* GOAL OF THE EXERCISE *
From the line containing "margin-top: none -> 36px" down to the last line of the records below, copy every line exactly. Leave out everything before it.

* EXERCISE DATA *

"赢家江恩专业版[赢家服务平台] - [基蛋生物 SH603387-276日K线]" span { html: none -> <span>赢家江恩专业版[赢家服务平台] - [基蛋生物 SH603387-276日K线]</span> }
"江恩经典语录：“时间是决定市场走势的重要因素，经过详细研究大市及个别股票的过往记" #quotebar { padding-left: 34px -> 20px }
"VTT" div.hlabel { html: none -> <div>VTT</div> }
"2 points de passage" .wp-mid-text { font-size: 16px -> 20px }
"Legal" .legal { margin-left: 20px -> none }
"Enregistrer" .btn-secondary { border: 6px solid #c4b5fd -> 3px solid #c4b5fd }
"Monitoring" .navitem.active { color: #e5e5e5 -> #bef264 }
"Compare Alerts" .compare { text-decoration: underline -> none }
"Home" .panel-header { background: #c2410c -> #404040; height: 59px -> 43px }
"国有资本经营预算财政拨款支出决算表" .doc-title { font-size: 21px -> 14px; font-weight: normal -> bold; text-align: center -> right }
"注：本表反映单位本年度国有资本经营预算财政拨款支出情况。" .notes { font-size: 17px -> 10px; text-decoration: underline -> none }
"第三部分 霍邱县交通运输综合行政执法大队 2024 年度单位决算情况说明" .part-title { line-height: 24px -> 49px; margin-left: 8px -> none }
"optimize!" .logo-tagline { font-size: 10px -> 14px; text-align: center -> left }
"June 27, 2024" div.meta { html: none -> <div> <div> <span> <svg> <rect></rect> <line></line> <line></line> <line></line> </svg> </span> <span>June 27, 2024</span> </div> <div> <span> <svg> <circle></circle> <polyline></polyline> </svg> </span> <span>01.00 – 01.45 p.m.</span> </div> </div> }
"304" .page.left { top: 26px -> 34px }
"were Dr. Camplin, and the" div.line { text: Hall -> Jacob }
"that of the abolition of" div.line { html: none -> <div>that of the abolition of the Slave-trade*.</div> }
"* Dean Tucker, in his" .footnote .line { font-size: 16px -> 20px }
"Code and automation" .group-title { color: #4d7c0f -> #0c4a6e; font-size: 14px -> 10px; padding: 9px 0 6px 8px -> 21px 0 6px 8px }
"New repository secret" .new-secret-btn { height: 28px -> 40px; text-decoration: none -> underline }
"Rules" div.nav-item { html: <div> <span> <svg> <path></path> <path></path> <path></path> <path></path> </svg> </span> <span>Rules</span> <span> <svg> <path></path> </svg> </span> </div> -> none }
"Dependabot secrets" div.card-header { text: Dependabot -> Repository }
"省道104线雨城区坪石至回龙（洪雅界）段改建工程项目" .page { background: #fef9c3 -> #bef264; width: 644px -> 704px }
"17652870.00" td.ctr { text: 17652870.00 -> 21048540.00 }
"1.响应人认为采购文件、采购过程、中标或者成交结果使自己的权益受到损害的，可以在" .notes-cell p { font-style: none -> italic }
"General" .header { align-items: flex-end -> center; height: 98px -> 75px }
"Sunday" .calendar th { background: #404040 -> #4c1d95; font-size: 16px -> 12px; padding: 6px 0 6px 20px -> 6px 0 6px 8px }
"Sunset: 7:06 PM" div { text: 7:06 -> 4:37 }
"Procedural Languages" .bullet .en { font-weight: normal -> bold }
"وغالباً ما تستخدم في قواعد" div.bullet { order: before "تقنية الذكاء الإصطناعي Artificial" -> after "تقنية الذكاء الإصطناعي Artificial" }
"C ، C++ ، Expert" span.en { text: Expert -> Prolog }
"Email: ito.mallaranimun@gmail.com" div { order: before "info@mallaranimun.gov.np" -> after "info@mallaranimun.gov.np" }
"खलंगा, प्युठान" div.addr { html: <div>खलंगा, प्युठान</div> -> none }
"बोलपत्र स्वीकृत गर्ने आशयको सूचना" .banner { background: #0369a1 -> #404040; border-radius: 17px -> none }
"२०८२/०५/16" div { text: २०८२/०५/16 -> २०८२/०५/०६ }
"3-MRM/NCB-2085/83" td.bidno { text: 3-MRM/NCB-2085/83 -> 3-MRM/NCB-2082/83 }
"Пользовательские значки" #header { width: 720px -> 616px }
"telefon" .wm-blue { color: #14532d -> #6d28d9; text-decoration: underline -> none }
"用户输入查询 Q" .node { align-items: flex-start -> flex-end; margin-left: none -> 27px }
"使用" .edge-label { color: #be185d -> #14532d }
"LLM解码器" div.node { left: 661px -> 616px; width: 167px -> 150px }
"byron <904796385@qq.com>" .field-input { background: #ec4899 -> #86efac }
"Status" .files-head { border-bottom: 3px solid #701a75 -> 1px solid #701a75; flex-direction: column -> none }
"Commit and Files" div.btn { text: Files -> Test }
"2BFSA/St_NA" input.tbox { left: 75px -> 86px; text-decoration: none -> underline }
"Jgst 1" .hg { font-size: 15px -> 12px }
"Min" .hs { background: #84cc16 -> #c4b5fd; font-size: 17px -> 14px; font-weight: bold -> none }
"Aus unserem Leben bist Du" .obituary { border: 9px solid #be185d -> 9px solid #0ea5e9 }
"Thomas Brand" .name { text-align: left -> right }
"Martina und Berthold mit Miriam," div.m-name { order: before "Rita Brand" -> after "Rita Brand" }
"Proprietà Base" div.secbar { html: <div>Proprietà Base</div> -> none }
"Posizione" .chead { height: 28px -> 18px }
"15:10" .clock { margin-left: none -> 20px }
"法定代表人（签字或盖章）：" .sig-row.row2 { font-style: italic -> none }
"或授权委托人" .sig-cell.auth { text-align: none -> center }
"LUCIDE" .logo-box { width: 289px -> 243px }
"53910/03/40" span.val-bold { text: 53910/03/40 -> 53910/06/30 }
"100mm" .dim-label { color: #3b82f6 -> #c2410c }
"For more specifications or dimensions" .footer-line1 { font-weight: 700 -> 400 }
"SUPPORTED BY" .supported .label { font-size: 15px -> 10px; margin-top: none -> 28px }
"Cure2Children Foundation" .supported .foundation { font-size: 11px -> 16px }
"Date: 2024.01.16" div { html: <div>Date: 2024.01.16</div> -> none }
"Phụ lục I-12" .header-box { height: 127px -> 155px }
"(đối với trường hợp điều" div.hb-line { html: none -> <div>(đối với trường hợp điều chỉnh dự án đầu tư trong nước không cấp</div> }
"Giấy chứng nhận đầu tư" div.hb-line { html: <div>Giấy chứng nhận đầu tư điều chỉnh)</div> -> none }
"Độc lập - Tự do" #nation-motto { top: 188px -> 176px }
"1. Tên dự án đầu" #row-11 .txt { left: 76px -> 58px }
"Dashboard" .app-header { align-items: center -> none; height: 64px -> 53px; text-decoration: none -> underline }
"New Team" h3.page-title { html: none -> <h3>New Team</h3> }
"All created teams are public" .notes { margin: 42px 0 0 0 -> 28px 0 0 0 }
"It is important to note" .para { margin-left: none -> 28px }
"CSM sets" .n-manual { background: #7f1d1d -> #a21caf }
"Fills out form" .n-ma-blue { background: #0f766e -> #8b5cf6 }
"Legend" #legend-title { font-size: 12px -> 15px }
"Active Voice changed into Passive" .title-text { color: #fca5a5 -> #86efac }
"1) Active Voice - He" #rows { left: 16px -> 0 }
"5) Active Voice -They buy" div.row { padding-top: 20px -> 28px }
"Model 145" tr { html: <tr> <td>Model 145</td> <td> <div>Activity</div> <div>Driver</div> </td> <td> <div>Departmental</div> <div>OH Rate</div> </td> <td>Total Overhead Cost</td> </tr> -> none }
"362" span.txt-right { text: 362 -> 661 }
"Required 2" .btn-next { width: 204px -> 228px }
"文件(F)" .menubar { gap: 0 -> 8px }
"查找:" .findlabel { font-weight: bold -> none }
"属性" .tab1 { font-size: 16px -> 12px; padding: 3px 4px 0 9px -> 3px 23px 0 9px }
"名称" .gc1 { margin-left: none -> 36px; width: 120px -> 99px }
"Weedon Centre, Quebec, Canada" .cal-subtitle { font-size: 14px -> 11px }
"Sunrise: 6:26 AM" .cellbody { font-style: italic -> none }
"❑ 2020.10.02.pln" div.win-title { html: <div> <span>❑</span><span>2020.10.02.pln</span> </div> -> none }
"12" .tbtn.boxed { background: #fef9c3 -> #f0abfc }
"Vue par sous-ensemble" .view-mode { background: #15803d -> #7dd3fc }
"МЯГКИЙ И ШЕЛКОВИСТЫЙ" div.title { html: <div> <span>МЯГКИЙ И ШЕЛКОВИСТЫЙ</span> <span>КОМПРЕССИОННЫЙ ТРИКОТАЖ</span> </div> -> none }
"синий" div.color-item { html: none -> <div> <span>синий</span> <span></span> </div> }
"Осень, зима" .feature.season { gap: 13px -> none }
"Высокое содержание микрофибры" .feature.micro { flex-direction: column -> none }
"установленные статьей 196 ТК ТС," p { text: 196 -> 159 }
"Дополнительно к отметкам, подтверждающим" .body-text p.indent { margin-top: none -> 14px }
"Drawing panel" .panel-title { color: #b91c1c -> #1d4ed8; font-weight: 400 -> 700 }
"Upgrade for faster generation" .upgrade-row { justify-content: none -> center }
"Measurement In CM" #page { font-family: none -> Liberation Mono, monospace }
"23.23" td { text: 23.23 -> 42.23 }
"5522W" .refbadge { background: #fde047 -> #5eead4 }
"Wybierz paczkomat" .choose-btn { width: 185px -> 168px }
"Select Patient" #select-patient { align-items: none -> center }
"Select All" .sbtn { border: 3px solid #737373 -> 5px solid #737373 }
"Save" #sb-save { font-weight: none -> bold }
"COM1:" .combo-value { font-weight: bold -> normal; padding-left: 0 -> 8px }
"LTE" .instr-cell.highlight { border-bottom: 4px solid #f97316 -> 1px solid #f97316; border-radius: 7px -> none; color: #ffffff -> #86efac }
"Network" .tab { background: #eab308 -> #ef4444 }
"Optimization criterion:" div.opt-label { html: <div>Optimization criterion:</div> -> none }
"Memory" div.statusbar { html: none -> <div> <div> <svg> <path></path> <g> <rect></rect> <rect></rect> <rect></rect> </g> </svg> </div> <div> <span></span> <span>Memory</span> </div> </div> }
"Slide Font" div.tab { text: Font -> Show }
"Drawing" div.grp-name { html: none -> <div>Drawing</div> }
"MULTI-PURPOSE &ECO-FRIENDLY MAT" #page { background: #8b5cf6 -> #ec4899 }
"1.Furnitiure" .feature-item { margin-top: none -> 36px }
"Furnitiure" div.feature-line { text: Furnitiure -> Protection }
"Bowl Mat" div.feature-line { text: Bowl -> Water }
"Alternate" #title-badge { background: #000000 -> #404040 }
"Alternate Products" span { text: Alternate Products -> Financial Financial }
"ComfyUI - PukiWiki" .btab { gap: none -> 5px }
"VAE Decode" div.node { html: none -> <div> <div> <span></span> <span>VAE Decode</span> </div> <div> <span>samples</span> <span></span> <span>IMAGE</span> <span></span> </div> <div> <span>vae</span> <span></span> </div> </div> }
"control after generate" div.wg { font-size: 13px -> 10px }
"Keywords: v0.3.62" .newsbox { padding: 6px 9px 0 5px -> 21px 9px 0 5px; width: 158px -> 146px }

* ANSWER BELOW *
"1.Furnitiure" .feature-item { margin-top: none -> 36px }
"Furnitiure" div.feature-line { text: Furnitiure -> Protection }
"Bowl Mat" div.feature-line { text: Bowl -> Water }
"Alternate" #title-badge { background: #000000 -> #404040 }
"Alternate Products" span { text: Alternate Products -> Financial Financial }
"ComfyUI - PukiWiki" .btab { gap: none -> 5px }
"VAE Decode" div.node { html: none -> <div> <div> <span></span> <span>VAE Decode</span> </div> <div> <span>samples</span> <span></span> <span>IMAGE</span> <span></span> </div> <div> <span>vae</span> <span></span> </div> </div> }
"control after generate" div.wg { font-size: 13px -> 10px }
"Keywords: v0.3.62" .newsbox { padding: 6px 9px 0 5px -> 21px 9px 0 5px; width: 158px -> 146px }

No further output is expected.